I wouldn't demand that burger bars be forced to apply for a special 'burger licence', nor would I demand that an 18 certificate be slapped on all films that depict gratuitous burger eating. In fact, if I did do any of those things in order to try and stop people from eating burgers, you'd probably think I was a nutter.

Similarly, if I called for bottles of Chardonnay or Martini to be sold in brown paper bags - like a hard-core pornographic magazines - and carry a picture of a diseased liver, you'd probably advise me to take some time off, or have a few drinks.

When it comes to smoking tobacco, however, all of the above are either already happening or being seriously considered by our government.

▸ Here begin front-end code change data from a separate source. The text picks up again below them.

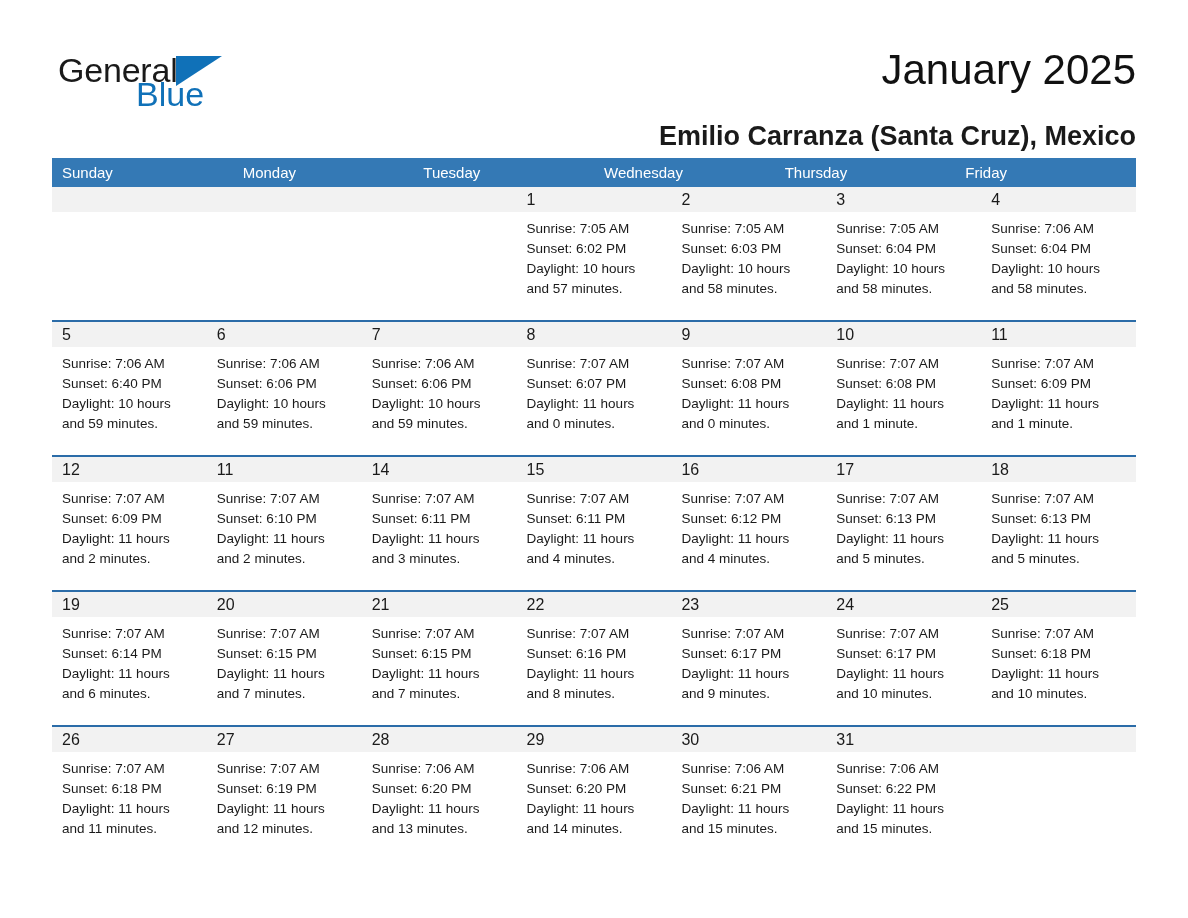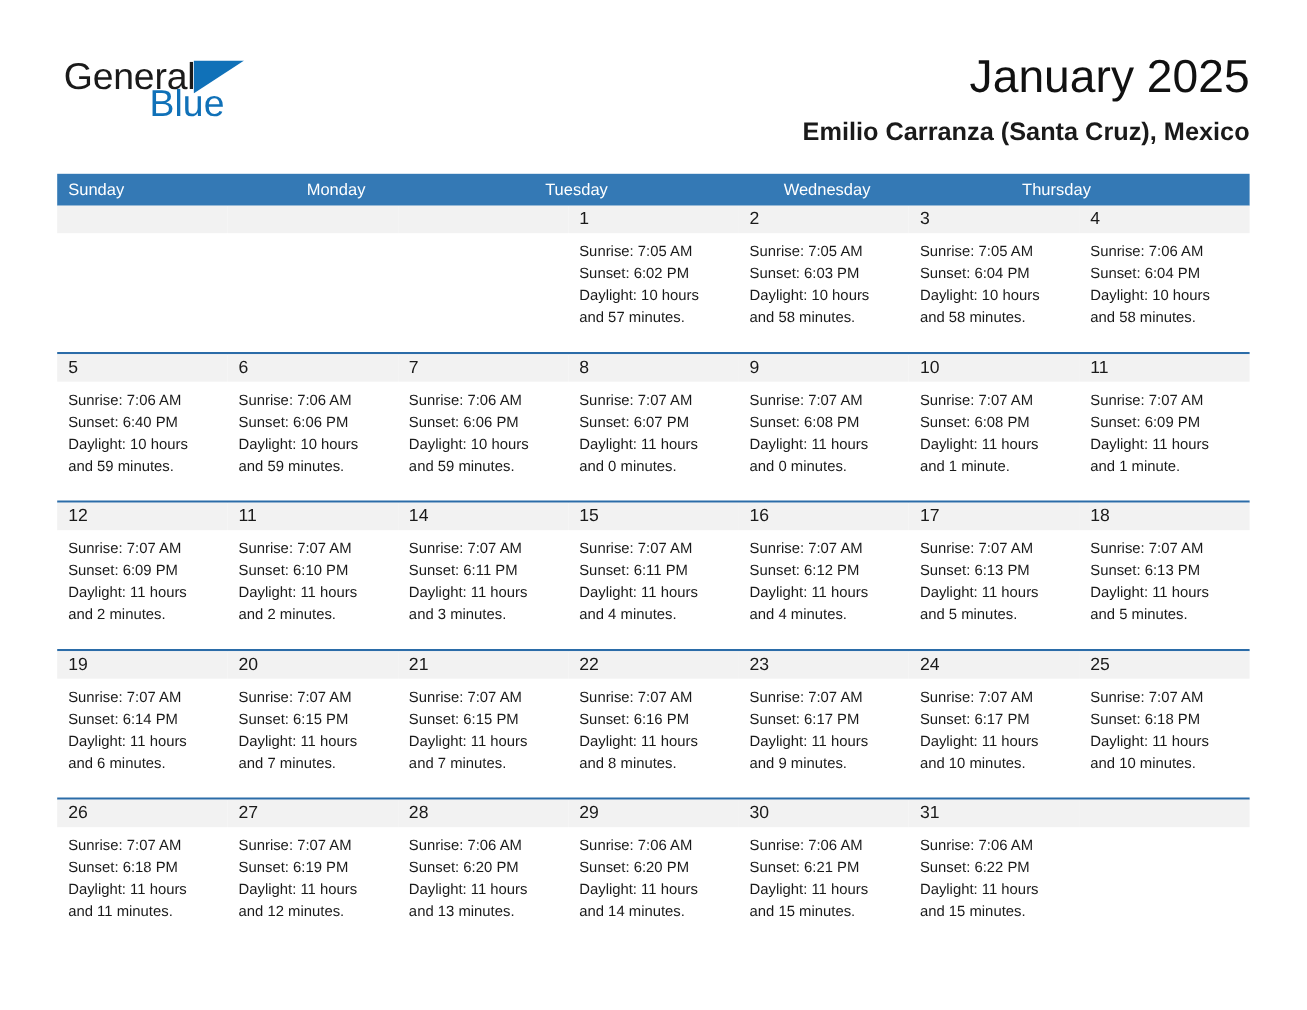--- a/index.html
+++ b/index.html
@@ -74,39 +74,39 @@
     text-align: right;
   }
   .month-title {
     font-size: 42px;
     font-weight: 400;
     color: #111111;
     line-height: 52px;
     white-space: nowrap;
   }
   .location-title {
-    font-size: 23px;
+    font-size: 27px;
     font-weight: 700;
     color: #1a1a1a;
     line-height: 34px;
-    margin-top: 6px;
+    margin-top: 23px;
     white-space: nowrap;
   }
 
   
   .calendar {
     position: absolute;
     left: 52px;
     top: 158px;
     width: 1084px;
   }
 
   .weekdays {
     display: grid;
-    grid-template-columns: repeat(5, 1fr);
+    grid-template-columns: repeat(6, 1fr);
     background: #3479B5;
     height: 29px;
   }
   .weekday {
     color: #ffffff;
     font-size: 15px;
     line-height: 29px;
     padding-left: 10px;
     box-sizing: border-box;
     white-space: nowrap;

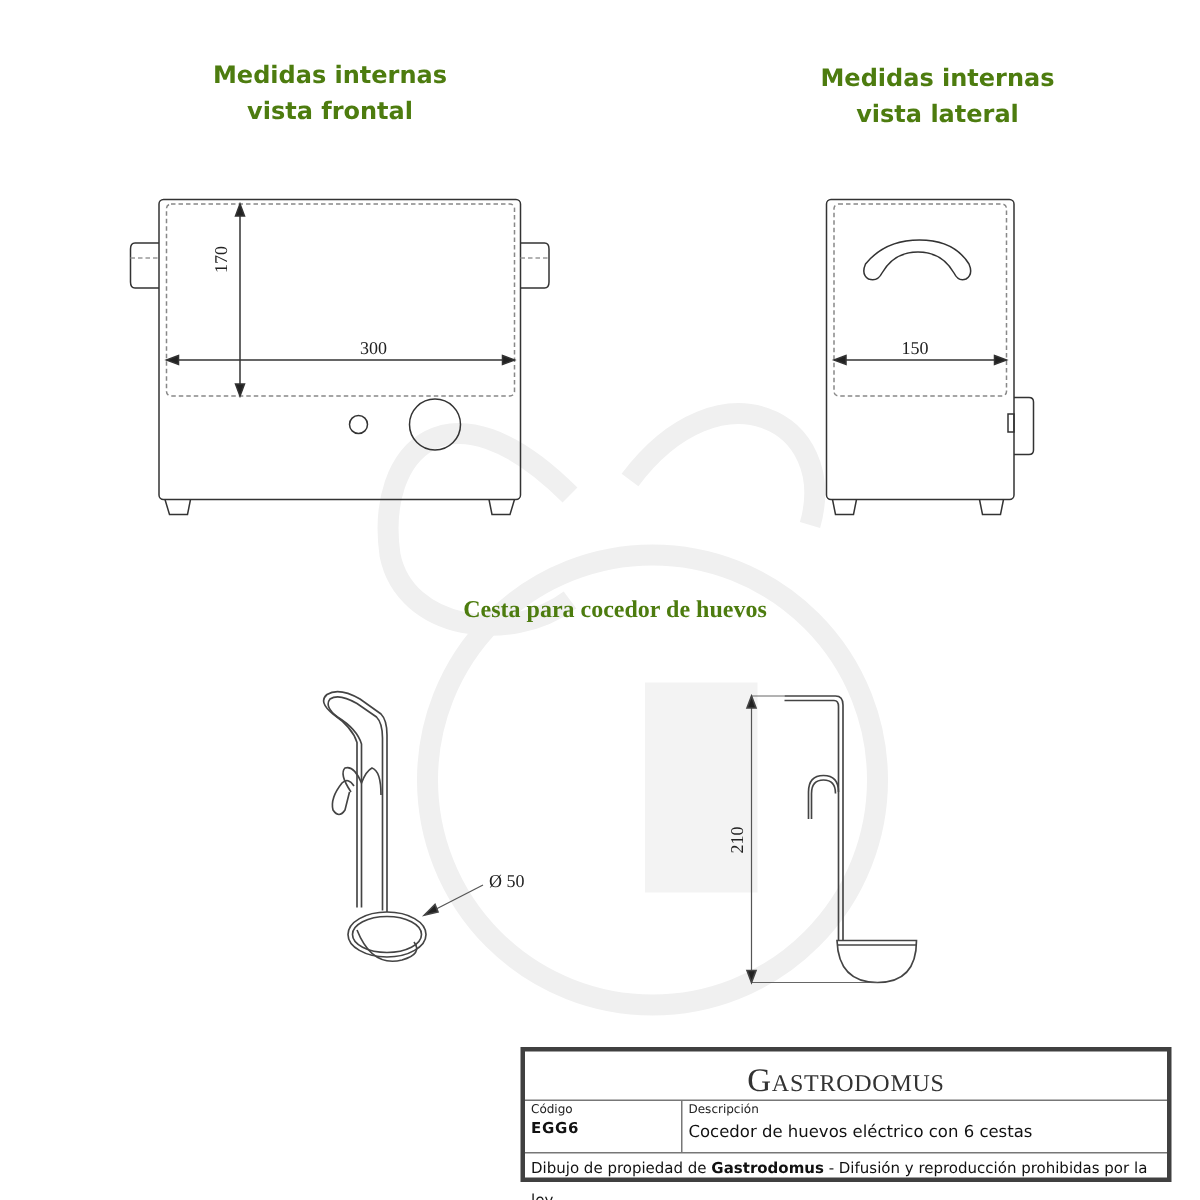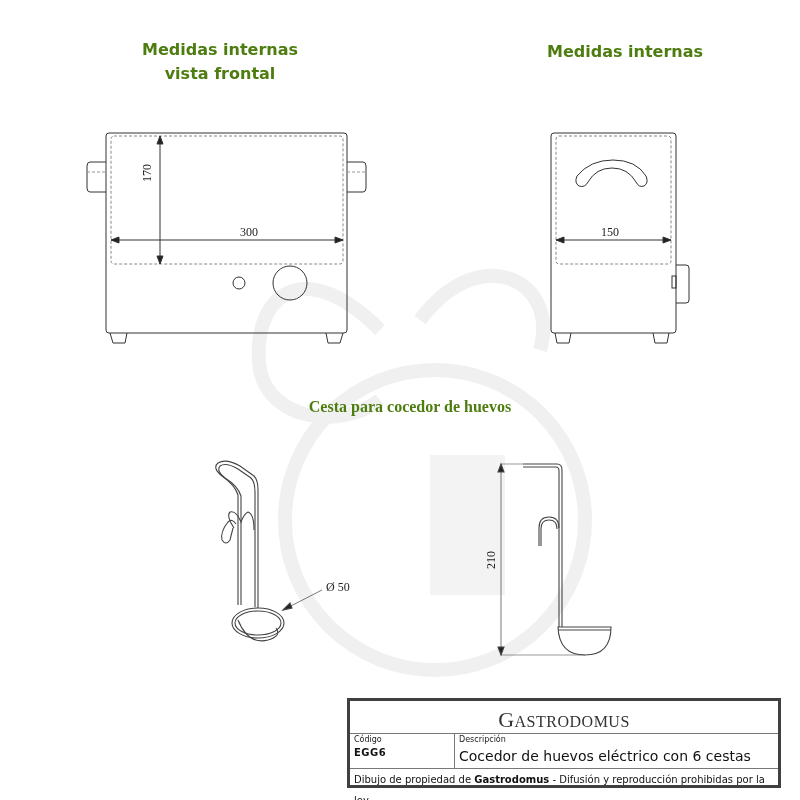--- a/index.html
+++ b/index.html
@@ -9,21 +9,21 @@
   .dim { font-family: "Liberation Serif", serif; font-size: 12px; color: #222; }
   svg.drawing { position: absolute; left: 0; top: 0; }
   .titleblock { position: absolute; left: 347px; top: 698px; width: 434px; height: 90px; border: 3px solid #404040; box-sizing: border-box; font-family: "DejaVu Sans", sans-serif; }
   .tb-logo-row { position: absolute; left: 0; top: 0; width: 100%; height: 32px; border-bottom: 1px solid #777; }
   .tb-logo { position: absolute; left: 0; right: 0; top: 6px; text-align: center; font-family: "Liberation Serif", serif; font-size: 16px; letter-spacing: 0.5px; color: #333; }
   .tb-logo .big { font-size: 22px; }
   .tb-code { position: absolute; left: 0; top: 33px; width: 105px; height: 34px; border-right: 1px solid #777; box-sizing: border-box; }
   .tb-desc { position: absolute; left: 105px; top: 33px; right: 0; height: 34px; }
   .tb-small { position: absolute; left: 4px; top: 1px; font-size: 8px; color: #222; }
   .tb-code-val { position: absolute; left: 4px; top: 13px; font-size: 10px; font-weight: bold; color: #111; letter-spacing: 0.5px; }
-  .tb-desc-val { position: absolute; left: 4px; top: 14px; font-size: 14px; color: #111; }
+  .tb-desc-val { position: absolute; left: 4px; top: 14px; font-size: 11px; color: #111; }
   .tb-footer { position: absolute; left: 0; top: 67px; right: 0; bottom: 0; border-top: 1px solid #777; font-size: 10px; color: #111; padding-left: 4px; line-height: 21px; }
   .tb-footer b { font-weight: bold; }
 </style>
 </head>
 <body>
 
 <svg class="drawing" width="800" height="800" viewBox="0 0 800 800">
 
   <g fill="none" stroke="#f0f0f0" stroke-width="14">
     <circle cx="435" cy="520" r="150"></circle>
@@ -96,20 +96,21 @@
     <path d="M498 472 L501 464 L504 472 Z M498 647 L501 655 L504 647 Z" fill="#222"></path>
   </g>
 </svg>
 
 <div class="abs heading" style="left:120px; top:38px; width:200px;">
   <div>Medidas internas</div>
   <div>vista frontal</div>
 </div>
 <div class="abs heading" style="left:525px; top:40px; width:200px;">
   <div>Medidas internas</div>
+  <div>vista lateral</div>
 </div>
 <div class="abs heading" style="left:250px; top:395px; width:320px;font-family:Liberation Serif, serif;">Cesta para cocedor de huevos</div>
 
 <div class="abs dim" style="left:140px; top:188px; transform:rotate(-90deg); transform-origin:left top; width:30px; text-align:center;">170</div>
 <div class="abs dim" style="left:212px; top:225px;margin-left:28px;">300</div>
 <div class="abs dim" style="left:601px; top:225px;">150</div>
 <div class="abs dim" style="left:326px; top:580px;">Ø 50</div>
 <div class="abs dim" style="left:484px; top:575px; transform:rotate(-90deg); transform-origin:left top; width:30px; text-align:center;">210</div>
 
 <div class="titleblock">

Apparently they want to 'protect the children' - the classic excuse from those who want to take away your freedom. Don't get me wrong, I'm all for protecting children, but not only will none of these measures actually do that, but those who say they will are lying through their teeth.

The reason they support all these measures is because they are part of their rather creepy campaign to 'denormalise' smoking. They want to turn smokers, the vast majority of whom are normal, law-abiding, devastatingly attractive people, into lepers. They want to bully them and shame them into doing as they are told.

It is all rather nasty of course, but Scotland's smokers are getting used to it. It's the rest of you I feel sorry for. They are already trying to 'denormalise' driving a car or going on holiday by plane. They'll soon be trying to 'denormalise' drinking, cheeseburgers and, yes even pies. After that, how long before they denormalise the books and films that you like? How long before they denormalise words and ideas? How long before they denormalise you?

(And, by the way, while they're doing this, rebellious teenagers will be finding new and innovative ways to get their hands on tobacco, and all because the adults keep telling them not to. In case you're wondering, the best way to prevent kids from smoking is to actually enforce the existing age limit, instead of just talking about it. Go on, give it a try.)

So if you want to team-up with the denormalisers, then the very best of luck to you. They seem like a fun crowd. But while you're being re-programmed, the rest of us will be out in the beer garden with a drink, a fag and something with cheese on it, enjoying our abnormal lives and minding our own business.

The Mash Report starts next Thursday, July 20, on BBC Two.